_Try it_
A precise reproduction of every record below is needed, minus the pictures.

━━━━━ Provided records ━━━━━

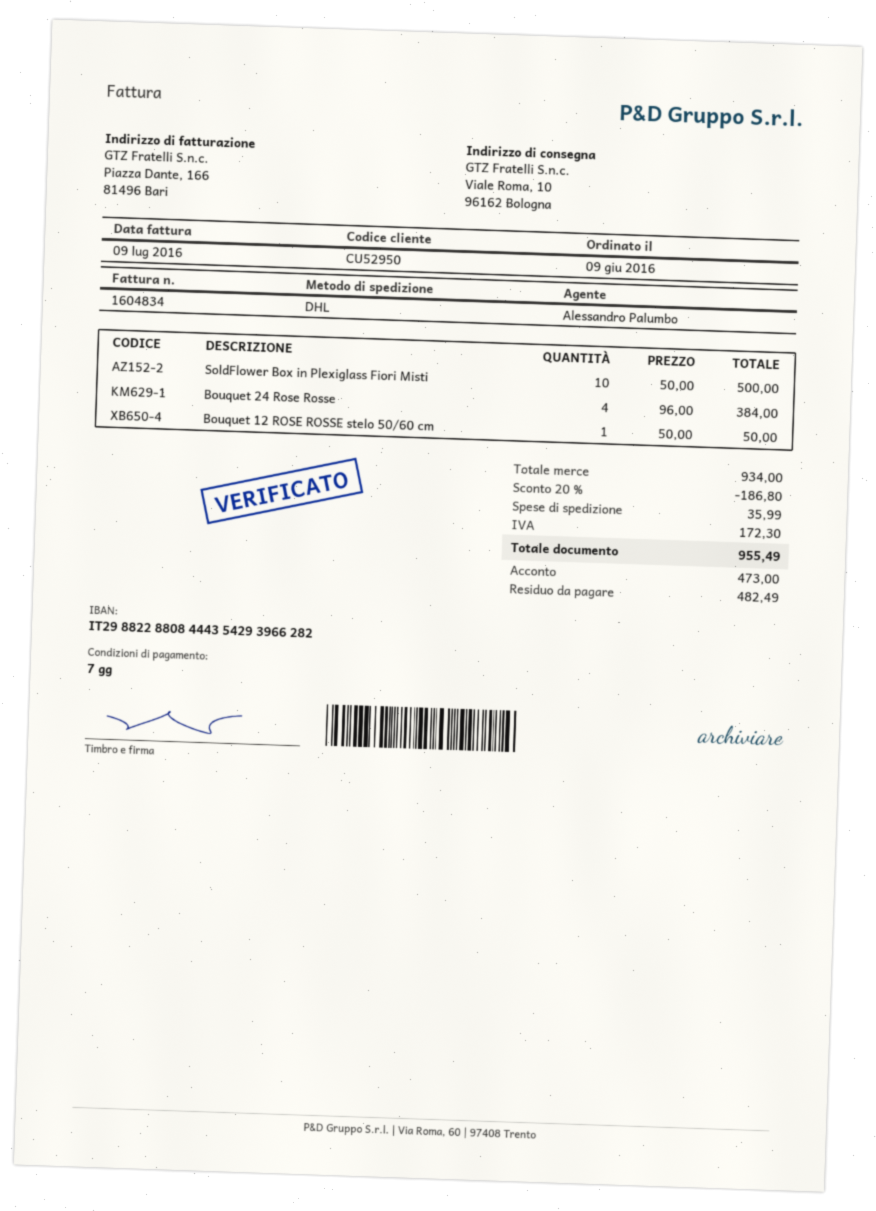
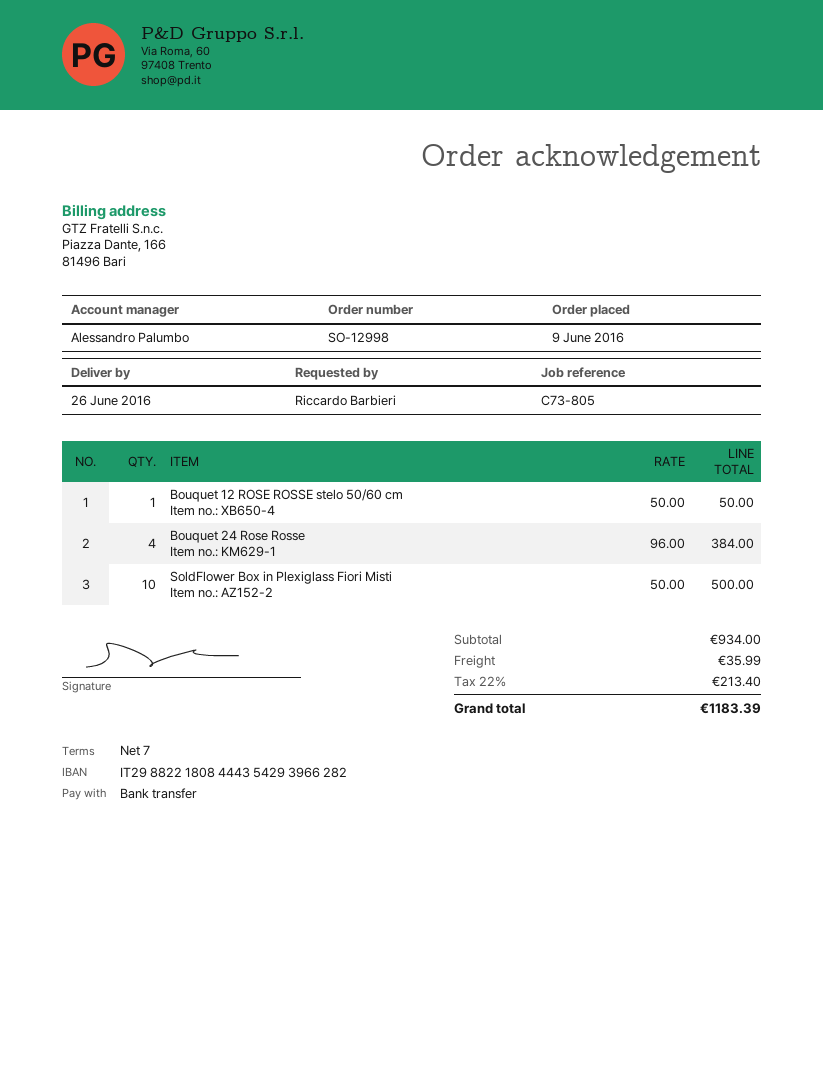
bank account: IT2988228808444354293966282 -> IT2988221808444354293966282
discount: 20% = 186.80 -> none
tax: 172.30 -> 213.40
total: 955.49 -> 1183.39

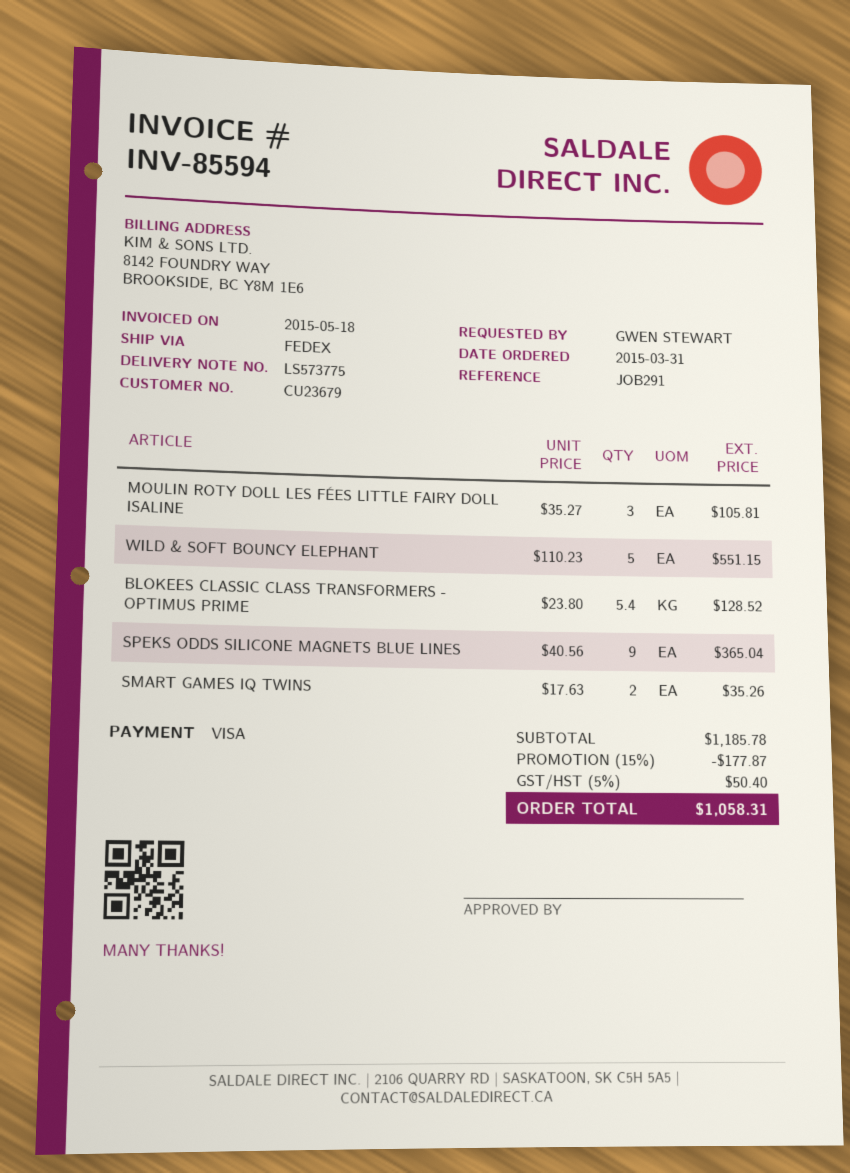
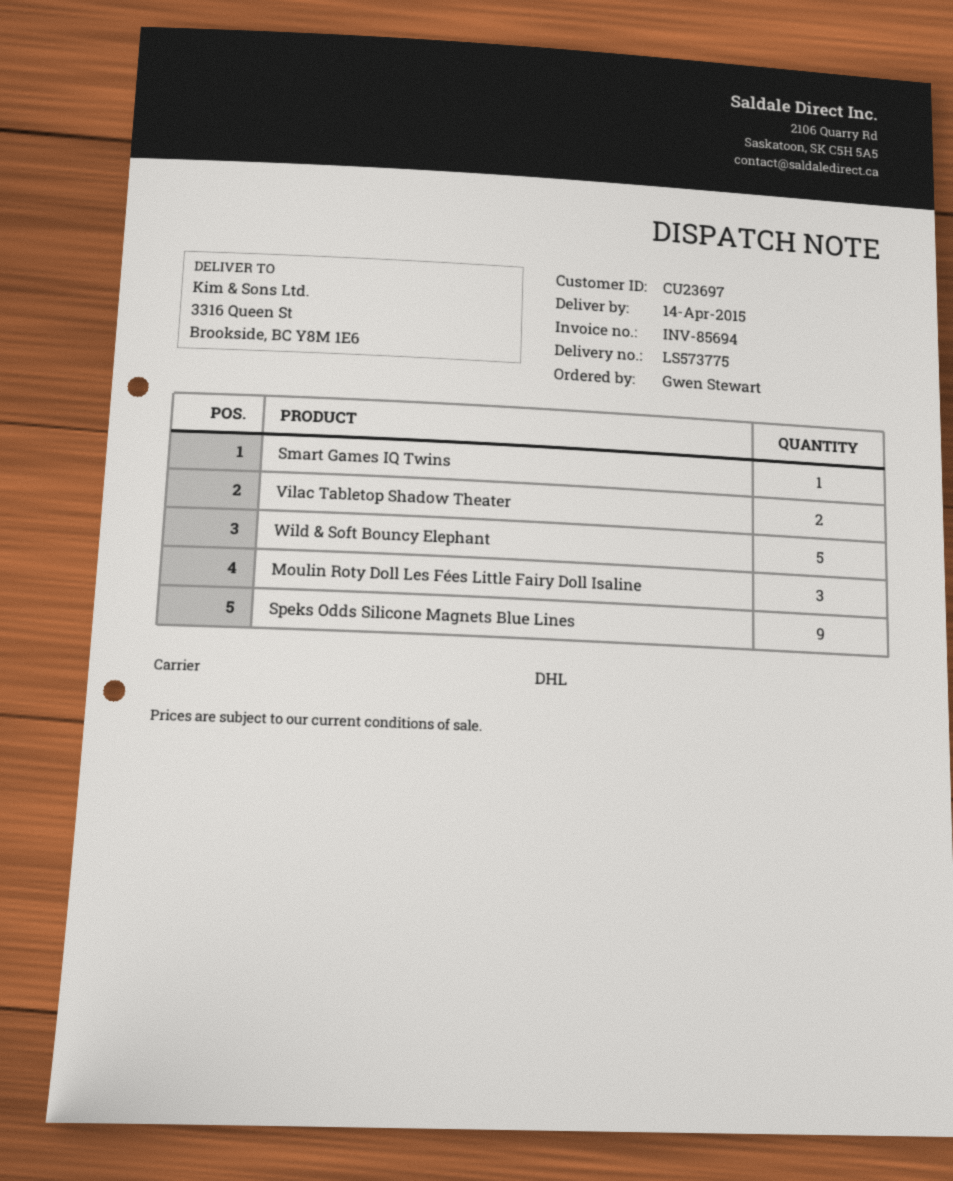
invoice number: INV-85594 -> INV-85694
customer number: CU23679 -> CU23697
shipping method: FedEx -> DHL
BLOKEES CLASSIC CLASS TRANSFORMERS - OPTIMUS PRIME: 5.4 -> none
SMART GAMES IQ TWINS: 2 -> 1
Vilac Tabletop Shadow Theater: none -> 2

━━━━━

_Problem solution_
bank account: IT2988228808444354293966282 -> IT2988221808444354293966282
discount: 20% = 186.80 -> none
tax: 172.30 -> 213.40
total: 955.49 -> 1183.39

invoice number: INV-85594 -> INV-85694
customer number: CU23679 -> CU23697
shipping method: FedEx -> DHL
BLOKEES CLASSIC CLASS TRANSFORMERS - OPTIMUS PRIME: 5.4 -> none
SMART GAMES IQ TWINS: 2 -> 1
Vilac Tabletop Shadow Theater: none -> 2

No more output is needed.